§ **AIM OF THE TASK**
After finding the line with "[206,175,1044,216] Des idées" in the entries below, retype exactly each line from there through the line with "[206,240,618,280] et dimanche", including that final line.

═══ EXERCISE MATERIALS

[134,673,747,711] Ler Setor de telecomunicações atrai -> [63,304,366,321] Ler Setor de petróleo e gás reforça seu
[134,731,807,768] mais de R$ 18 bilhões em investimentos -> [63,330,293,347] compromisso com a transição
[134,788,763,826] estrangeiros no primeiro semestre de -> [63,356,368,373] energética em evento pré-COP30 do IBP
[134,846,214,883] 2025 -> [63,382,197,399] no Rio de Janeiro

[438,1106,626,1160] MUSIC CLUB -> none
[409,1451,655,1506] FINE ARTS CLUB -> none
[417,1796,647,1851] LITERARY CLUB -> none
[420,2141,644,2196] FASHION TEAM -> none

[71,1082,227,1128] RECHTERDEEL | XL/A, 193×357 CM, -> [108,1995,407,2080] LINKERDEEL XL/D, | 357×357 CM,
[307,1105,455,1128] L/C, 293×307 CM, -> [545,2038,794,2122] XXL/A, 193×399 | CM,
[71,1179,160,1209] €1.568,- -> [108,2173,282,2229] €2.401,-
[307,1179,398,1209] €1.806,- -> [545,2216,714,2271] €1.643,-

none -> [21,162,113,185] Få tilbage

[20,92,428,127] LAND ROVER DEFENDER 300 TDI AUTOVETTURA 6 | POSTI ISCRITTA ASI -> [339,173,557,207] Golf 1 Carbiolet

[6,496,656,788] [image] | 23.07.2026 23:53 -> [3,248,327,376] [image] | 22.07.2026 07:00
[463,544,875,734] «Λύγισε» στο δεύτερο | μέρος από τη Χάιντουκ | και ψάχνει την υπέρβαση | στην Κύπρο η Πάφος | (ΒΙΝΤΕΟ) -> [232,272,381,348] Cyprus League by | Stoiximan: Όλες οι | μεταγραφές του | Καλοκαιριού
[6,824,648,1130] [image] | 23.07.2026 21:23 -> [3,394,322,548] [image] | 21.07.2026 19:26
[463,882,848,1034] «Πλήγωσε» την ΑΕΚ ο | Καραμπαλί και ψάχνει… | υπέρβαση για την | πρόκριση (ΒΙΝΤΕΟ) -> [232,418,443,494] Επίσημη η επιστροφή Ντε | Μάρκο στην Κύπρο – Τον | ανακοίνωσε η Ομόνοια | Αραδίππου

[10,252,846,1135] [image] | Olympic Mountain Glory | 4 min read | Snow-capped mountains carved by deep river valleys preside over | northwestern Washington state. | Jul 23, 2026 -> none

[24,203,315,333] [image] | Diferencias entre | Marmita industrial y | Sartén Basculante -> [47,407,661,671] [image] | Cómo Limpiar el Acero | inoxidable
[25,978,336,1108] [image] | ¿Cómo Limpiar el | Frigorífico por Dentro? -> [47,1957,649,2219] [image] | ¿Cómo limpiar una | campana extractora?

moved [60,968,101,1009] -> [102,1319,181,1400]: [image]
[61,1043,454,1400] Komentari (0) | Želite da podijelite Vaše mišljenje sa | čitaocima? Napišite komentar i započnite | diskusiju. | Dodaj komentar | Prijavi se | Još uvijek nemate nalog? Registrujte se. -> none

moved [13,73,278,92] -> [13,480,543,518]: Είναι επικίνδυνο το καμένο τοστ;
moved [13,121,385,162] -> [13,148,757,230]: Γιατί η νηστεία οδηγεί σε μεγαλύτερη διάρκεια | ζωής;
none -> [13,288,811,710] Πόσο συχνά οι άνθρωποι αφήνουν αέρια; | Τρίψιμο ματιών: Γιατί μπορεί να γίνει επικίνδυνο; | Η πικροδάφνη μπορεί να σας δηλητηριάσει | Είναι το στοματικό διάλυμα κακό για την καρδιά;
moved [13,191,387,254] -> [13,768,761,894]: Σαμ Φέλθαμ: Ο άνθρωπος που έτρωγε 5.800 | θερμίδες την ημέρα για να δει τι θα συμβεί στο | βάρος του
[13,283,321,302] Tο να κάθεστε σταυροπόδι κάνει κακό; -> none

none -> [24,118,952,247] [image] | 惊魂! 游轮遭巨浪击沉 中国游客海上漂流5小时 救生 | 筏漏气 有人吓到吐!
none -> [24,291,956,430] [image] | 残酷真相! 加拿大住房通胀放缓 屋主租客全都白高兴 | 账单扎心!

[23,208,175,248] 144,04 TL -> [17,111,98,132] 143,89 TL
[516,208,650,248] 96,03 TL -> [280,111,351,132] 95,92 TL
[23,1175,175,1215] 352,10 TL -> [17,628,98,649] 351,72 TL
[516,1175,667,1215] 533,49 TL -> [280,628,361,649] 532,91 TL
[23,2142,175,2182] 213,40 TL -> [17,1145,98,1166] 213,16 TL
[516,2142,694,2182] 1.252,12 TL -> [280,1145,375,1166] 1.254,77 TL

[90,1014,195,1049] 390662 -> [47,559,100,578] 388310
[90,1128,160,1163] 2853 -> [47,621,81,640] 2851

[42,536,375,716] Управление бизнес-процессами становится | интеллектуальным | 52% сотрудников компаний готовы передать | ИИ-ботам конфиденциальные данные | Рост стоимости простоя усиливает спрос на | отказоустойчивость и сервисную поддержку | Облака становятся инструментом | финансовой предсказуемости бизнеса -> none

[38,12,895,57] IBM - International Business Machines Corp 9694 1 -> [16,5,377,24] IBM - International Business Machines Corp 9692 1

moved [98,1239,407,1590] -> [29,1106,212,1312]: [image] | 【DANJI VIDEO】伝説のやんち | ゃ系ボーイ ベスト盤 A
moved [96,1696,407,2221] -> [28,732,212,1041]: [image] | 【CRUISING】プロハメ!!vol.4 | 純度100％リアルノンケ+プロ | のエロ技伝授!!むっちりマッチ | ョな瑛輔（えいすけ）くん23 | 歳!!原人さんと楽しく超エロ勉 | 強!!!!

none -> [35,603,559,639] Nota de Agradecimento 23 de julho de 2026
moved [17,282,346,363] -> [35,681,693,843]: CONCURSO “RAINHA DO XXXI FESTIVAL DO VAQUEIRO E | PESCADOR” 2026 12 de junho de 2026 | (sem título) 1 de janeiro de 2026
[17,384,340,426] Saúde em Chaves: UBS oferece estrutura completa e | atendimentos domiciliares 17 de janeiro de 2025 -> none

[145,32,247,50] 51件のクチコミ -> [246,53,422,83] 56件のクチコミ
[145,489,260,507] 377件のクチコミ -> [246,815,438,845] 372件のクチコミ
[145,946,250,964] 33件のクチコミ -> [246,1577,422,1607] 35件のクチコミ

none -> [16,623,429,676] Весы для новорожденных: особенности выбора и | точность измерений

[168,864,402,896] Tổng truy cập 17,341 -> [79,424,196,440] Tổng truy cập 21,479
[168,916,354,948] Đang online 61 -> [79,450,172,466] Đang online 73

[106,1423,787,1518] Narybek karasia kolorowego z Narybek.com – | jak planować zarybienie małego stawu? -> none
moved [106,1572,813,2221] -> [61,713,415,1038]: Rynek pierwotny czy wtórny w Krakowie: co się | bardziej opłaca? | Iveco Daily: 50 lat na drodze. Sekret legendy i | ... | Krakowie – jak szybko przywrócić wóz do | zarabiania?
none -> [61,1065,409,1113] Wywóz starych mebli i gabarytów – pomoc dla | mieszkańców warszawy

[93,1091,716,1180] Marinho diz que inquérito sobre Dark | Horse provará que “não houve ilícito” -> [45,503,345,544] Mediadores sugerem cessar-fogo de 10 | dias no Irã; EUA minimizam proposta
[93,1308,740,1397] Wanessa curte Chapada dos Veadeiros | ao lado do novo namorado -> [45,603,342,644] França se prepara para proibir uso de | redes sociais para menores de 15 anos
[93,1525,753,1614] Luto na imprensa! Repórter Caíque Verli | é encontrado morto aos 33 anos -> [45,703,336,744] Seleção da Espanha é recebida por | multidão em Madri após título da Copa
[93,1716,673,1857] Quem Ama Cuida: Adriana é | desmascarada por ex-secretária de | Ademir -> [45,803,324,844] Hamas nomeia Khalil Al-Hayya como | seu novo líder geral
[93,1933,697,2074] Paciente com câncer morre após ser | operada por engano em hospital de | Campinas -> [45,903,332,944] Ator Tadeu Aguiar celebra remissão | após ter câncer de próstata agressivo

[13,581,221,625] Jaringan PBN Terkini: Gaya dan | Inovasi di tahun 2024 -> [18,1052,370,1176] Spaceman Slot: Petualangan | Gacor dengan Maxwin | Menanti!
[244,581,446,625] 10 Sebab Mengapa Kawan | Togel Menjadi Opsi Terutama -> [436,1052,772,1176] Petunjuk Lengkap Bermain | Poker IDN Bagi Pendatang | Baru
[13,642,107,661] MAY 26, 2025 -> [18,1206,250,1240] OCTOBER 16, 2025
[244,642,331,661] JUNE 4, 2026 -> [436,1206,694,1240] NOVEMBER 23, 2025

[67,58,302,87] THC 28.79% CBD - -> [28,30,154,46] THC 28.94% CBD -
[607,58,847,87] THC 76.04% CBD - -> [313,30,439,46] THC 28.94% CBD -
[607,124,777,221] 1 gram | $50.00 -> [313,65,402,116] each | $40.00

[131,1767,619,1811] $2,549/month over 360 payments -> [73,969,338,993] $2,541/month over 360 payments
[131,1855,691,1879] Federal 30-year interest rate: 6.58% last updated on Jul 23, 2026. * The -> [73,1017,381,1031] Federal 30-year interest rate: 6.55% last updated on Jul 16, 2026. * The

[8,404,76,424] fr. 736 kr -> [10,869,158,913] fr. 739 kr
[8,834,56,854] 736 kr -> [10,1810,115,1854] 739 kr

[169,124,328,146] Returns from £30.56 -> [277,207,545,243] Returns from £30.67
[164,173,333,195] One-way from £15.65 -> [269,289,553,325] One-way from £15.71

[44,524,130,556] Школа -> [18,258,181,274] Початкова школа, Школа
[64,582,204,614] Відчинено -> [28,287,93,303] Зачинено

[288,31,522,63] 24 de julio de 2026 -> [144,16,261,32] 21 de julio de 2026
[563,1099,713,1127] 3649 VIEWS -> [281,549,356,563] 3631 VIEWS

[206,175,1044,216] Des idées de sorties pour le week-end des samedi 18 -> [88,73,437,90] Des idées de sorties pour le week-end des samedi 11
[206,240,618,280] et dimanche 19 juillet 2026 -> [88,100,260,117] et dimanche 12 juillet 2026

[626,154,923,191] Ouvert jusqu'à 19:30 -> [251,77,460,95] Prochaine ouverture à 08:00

══════

§ **ANSWER FOR THE TASK**
[206,175,1044,216] Des idées de sorties pour le week-end des samedi 18 -> [88,73,437,90] Des idées de sorties pour le week-end des samedi 11
[206,240,618,280] et dimanche 19 juillet 2026 -> [88,100,260,117] et dimanche 12 juillet 2026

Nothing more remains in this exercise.